● **Problem to solve**: Every entry must be transcribed exactly. Pictures are not part of the copy.

[Recorded data — start]

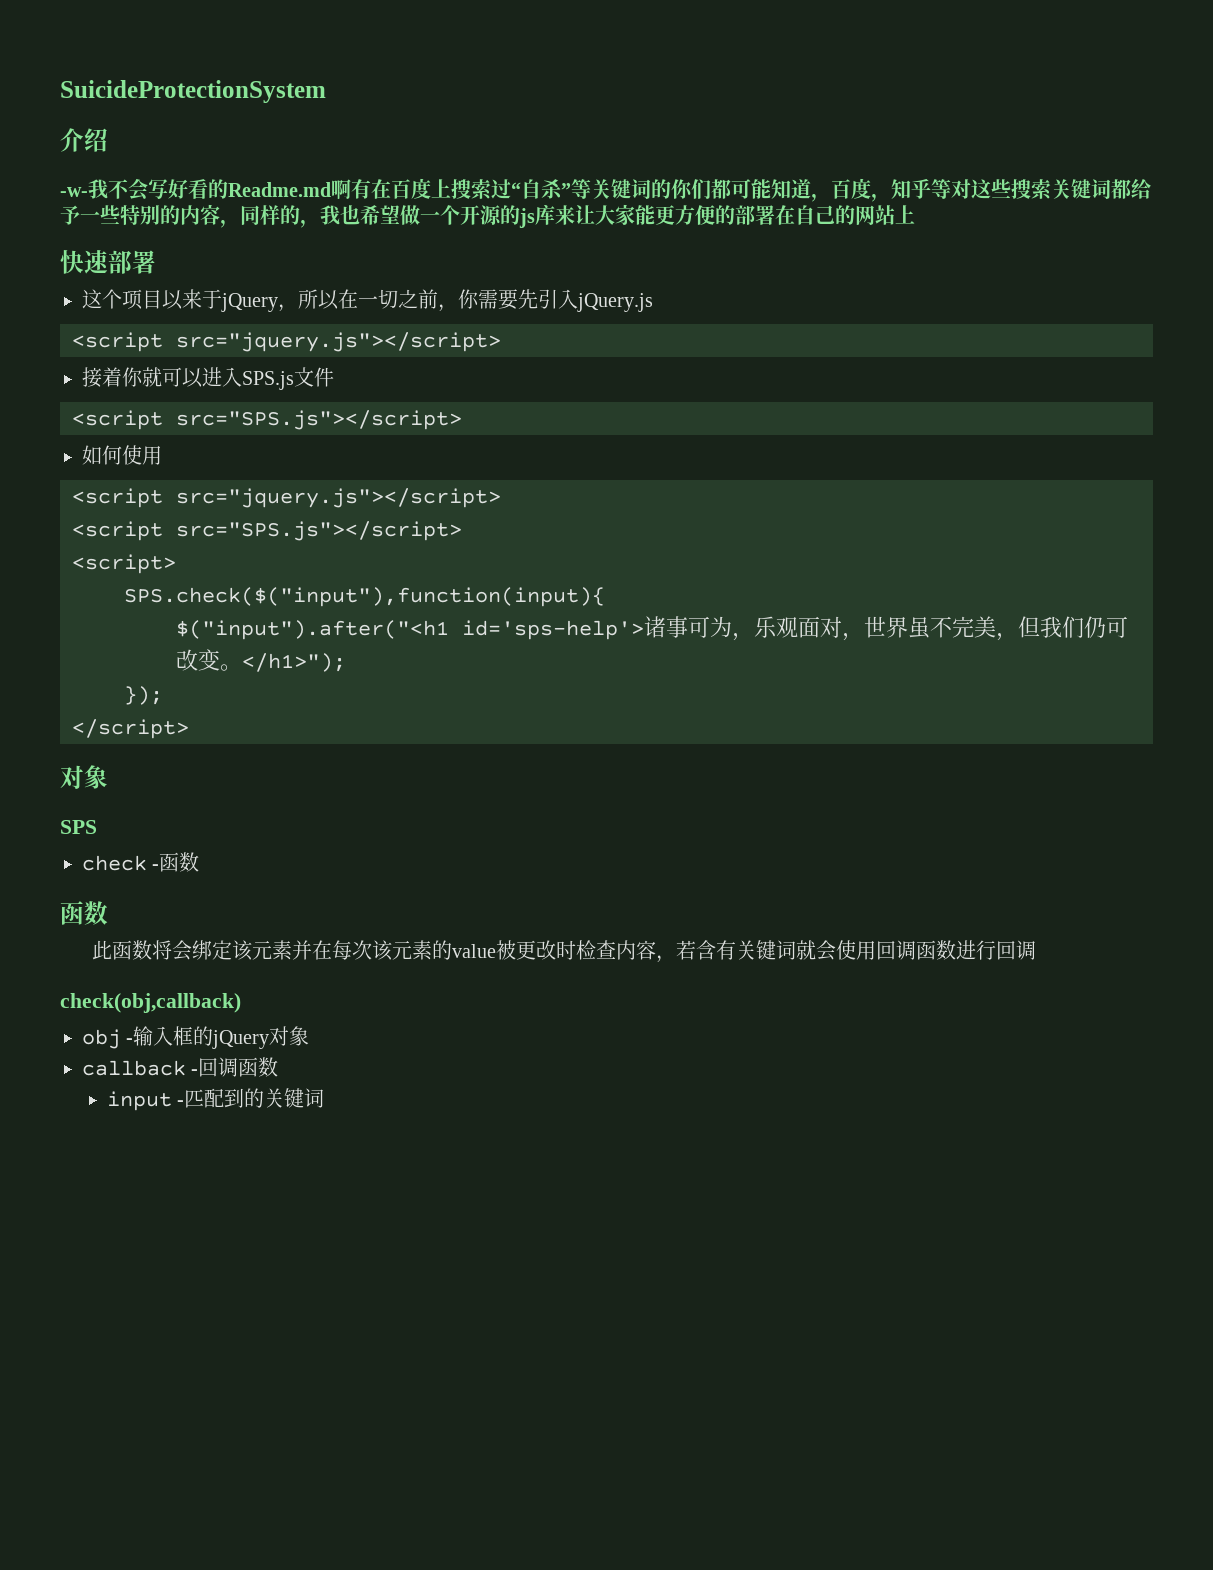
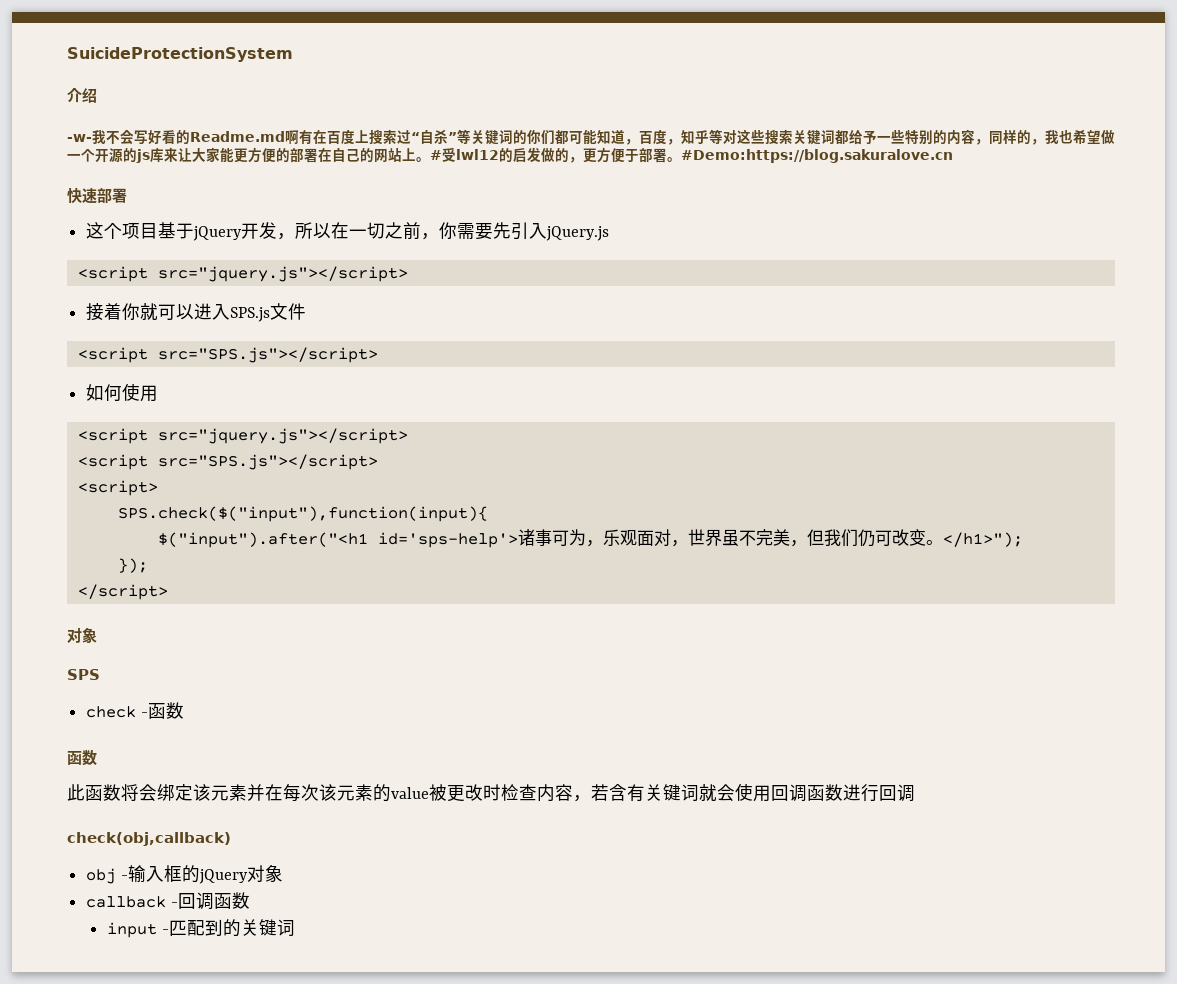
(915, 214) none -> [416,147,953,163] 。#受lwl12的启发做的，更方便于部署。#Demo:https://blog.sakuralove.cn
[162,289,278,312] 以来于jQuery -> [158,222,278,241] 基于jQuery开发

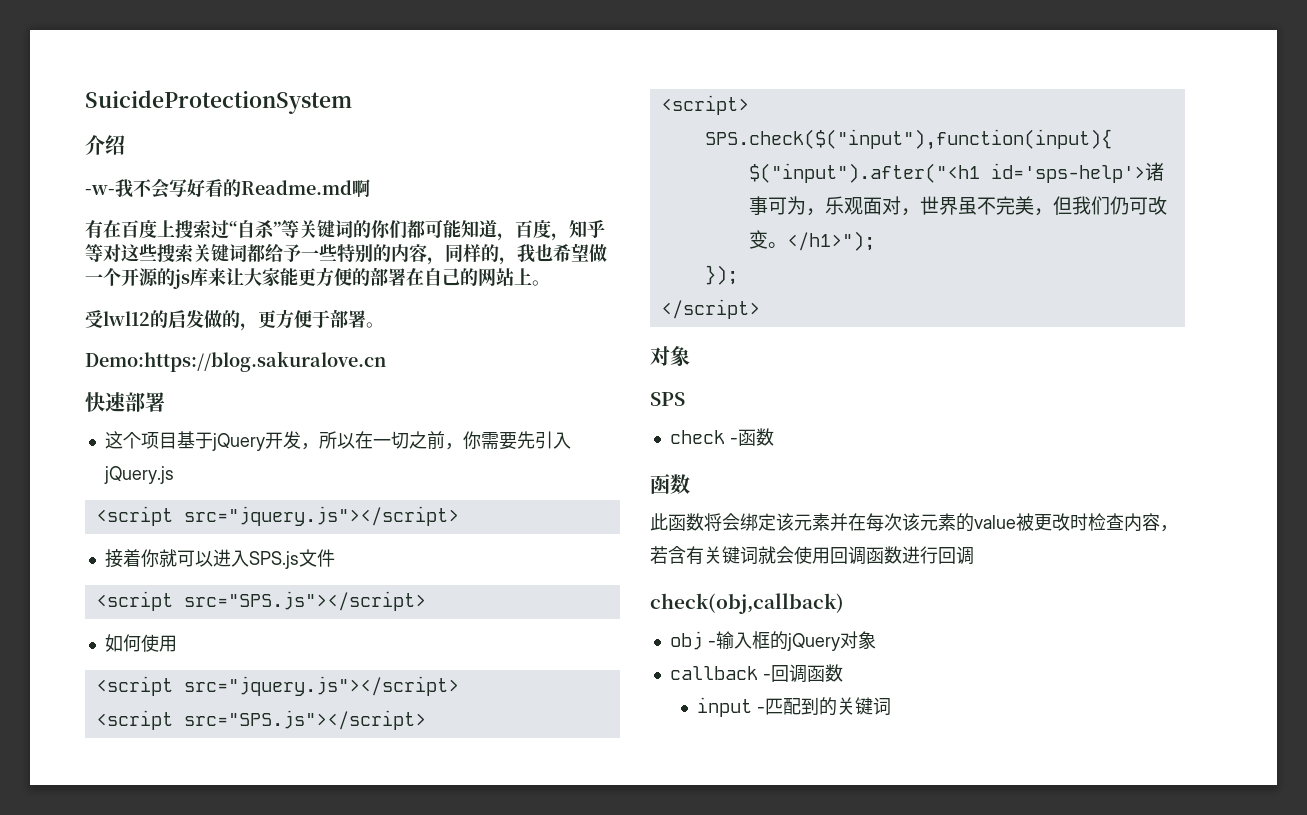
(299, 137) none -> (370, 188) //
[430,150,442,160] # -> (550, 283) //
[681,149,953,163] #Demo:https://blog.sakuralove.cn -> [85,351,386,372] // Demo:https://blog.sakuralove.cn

[Recorded data — finish]

● **Response area**:
(915, 214) none -> [416,147,953,163] 。#受lwl12的启发做的，更方便于部署。#Demo:https://blog.sakuralove.cn
[162,289,278,312] 以来于jQuery -> [158,222,278,241] 基于jQuery开发

(299, 137) none -> (370, 188) //
[430,150,442,160] # -> (550, 283) //
[681,149,953,163] #Demo:https://blog.sakuralove.cn -> [85,351,386,372] // Demo:https://blog.sakuralove.cn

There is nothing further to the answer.